To illustrate the issue, consider the following example class
class Example {
public static CharSequence problematicMethod() {
return Math.random()>0.5? new StringBuilder("x"): new StringBuffer("y");
}
}
and the following code analyzing the compiled (e.g. by javac
) class and what ASM would generate by default when being told to recalculate stack map frames from scratch:
static void printFrame(int nLocal, Object[] local, int nStack, Object[] stack) {
StringBuilder sb = decode(new StringBuilder().append("Locals: "), local, nLocal);
System.out.println(decode(sb.append(", Stack: "), stack, nStack));
}
private static StringBuilder decode(StringBuilder sb, Object[] array, int num) {
if(num==0) return sb.append("[]");
sb.append('[');
for(int ix = 0; ix<num; ix++) {
Object o = array[ix];
if(o==Opcodes.UNINITIALIZED_THIS) sb.append("this <uninit>");
else if(o==Opcodes.INTEGER) sb.append("int");
else if(o==Opcodes.FLOAT) sb.append("float");
else if(o==Opcodes.DOUBLE) sb.append("double");
else if(o==Opcodes.LONG) sb.append("long");
else if(o==Opcodes.NULL) sb.append("null");
else if(o==Opcodes.TOP) sb.append("-");
else sb.append(Type.getObjectType(o.toString()).getClassName());
sb.append(",");
}
sb.setCharAt(sb.length()-1, ']');
return sb;
}
public static void main(String[] args) throws IOException {
final MethodVisitor printFramesMV = new MethodVisitor(Opcodes.ASM5) {
@Override public void visitFrame(int type, int nLocal, Object[] local, int nStack, Object[] stack) {
printFrame(nLocal, local, nStack, stack);
}
};
final ClassVisitor printFrames = new ClassVisitor(Opcodes.ASM5) {
@Override
public MethodVisitor visitMethod(int access, String name, String desc, String signature, String[] exceptions) {
return name.equals("problematicMethod")? printFramesMV: null;
}
};
ClassReader cr = new ClassReader(Example.class.getName());
System.out.println("##original");
cr.accept(printFrames, ClassReader.EXPAND_FRAMES);
ClassWriter cw = new ClassWriter(ClassWriter.COMPUTE_FRAMES);
cr.accept(cw, ClassReader.SKIP_FRAMES);
System.out.println("##from ASM");
new ClassReader(cw.toByteArray()).accept(printFrames, ClassReader.EXPAND_FRAMES);
}
This will print
##original
Locals: [], Stack: []
Locals: [], Stack: [java.lang.CharSequence]
##from ASM
Locals: [], Stack: []
Locals: [], Stack: [java.lang.AbstractStringBuilder]
This shows the same problem you have explained in your question, ASM will generate a frame referring to an implementation specific class.
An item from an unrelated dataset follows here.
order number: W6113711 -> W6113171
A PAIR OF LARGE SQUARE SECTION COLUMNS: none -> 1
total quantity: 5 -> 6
The code generated by javac
refers to the required type, which is compatible with the method’s return type. You could study StringBuilder
and StringBuffer
in getCommonSuperClass
and find out that both implement CharSequence
, but this is not sufficient to understand that CharSequence
is the right type here, as we could simply change the example to
class Example {
public static Appendable problematicMethod() {
return Math.random()>0.5? new StringBuilder("x"): new StringBuffer("y");
}
}
and get
##original
Locals: [], Stack: []
Locals: [], Stack: [java.lang.Appendable]
##from ASM
Locals: [], Stack: []
Locals: [], Stack: [java.lang.AbstractStringBuilder]
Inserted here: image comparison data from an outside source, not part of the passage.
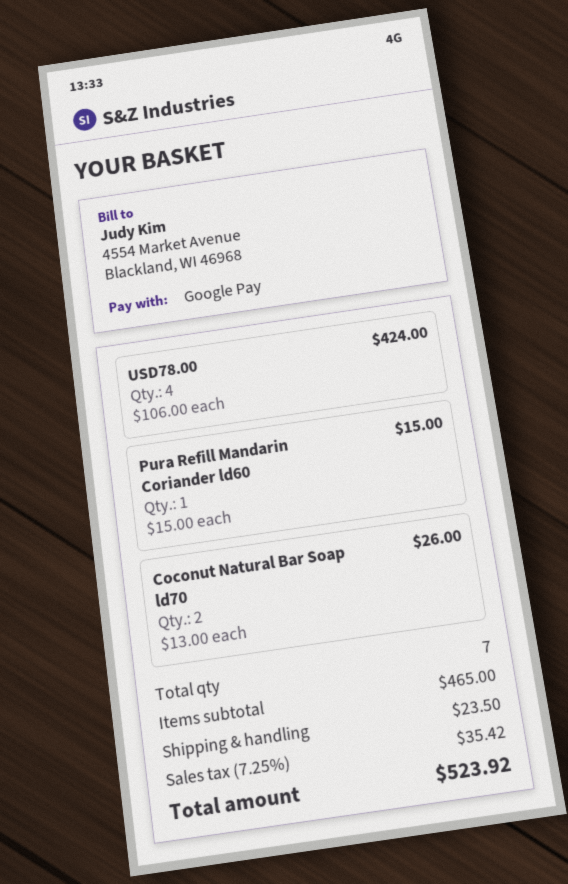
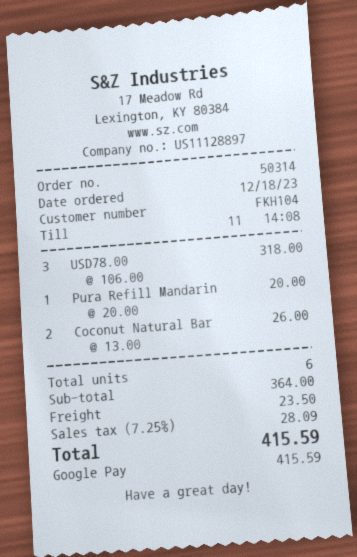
USD78.00: 4 x 106.00 = 424.00 -> 3 x 106.00 = 318.00
Pura Refill Mandarin Coriander ld60: 1 x 15.00 = 15.00 -> 1 x 20.00 = 20.00
total quantity: 7 -> 6
subtotal: 465.00 -> 364.00
tax: 7.25% = 35.42 -> 7.25% = 28.09
total: 523.92 -> 415.59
Since the incoming classes implement both interfaces, you can’t find out whether CharSequence
or Appendable
is the right merge type, just by looking at the incoming StringBuilder
and StringBuffer
types.
To evaluate this issue further, look at
class Example {
public static Comparable problematicMethod() {
return Math.random()>0.5? BigInteger.valueOf(123): Double.valueOf(1.23);
}
}
which produces
##original
Locals: [], Stack: []
Locals: [], Stack: [java.lang.Comparable]
##from ASM
Locals: [], Stack: []
Locals: [], Stack: [java.lang.Number]
Here, ASM’s result is a public
type, but this common base class doesn’t implement the required Comparable
, so this code is actually broken.
It’s a great luck for all code generators using ASM’s COMPUTE_FRAMES
option, that HotSpot’s verifier has a great tolerance towards interface types or, in other words, that it doesn’t verify the correctness of assignments at all (this includes the receivers of method invocations) when at least one of the two types is an interface.
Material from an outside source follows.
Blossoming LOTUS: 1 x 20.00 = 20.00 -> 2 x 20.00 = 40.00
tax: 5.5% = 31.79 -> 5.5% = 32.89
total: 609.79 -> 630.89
If you want to generate code that survives verifiers strictly doing their job even for interfaces, you shouldn’t use that option and start to generate stack map frames yourself, by not using the COMPUTE_FRAMES
option and emitting the right visitFrame
calls (or inserting the appropriate nodes if you’re using the tree API).
There seem to be a widespread fear of doing that, but it’s not that complicated. As said before, it basically implies stating what your code generator already knows. It’s actually not about trying to find a common type, it’s about specifying what you will use afterwards and if your code generator is correct, that’s already it, but if not, ASM’s calculation can’t fix the code either.
To stay at your specific example, when dealing with ThaiBuddhistDate
and HijrahDate
you already know that you are processing them as ChronoLocalDate
after the branch merge point (I suppose), whereas ASM ends up at an implementation specific non-public
type, but if that type didn’t exist, ASM just used java.lang.Object
as it doesn’t consider interfaces. If ASM considered interfaces, it had to decide between ChronoLocalDate
and Serializable
, neither being more specific than the other. It’s simply not solvable with this design.
To illustrate further, how different the outcome between “merge the incoming types” and “what will be used” can be, look at
class Example {
public static void problematicMethod() {
if(Math.random()>0.5) {
java.awt.ScrollPane b = new java.awt.ScrollPane();
}
else {
javax.swing.JTabbedPane t = new javax.swing.JTabbedPane();
}
}
}
##original
Locals: [], Stack: []
Locals: [], Stack: []
##from ASM
Locals: [], Stack: []
Locals: [java.awt.Container], Stack: []
Here, ASM wasted resources to find out the common base class in a deep class hierarchy tree, whereas just stating “drop the variable” would be sufficient…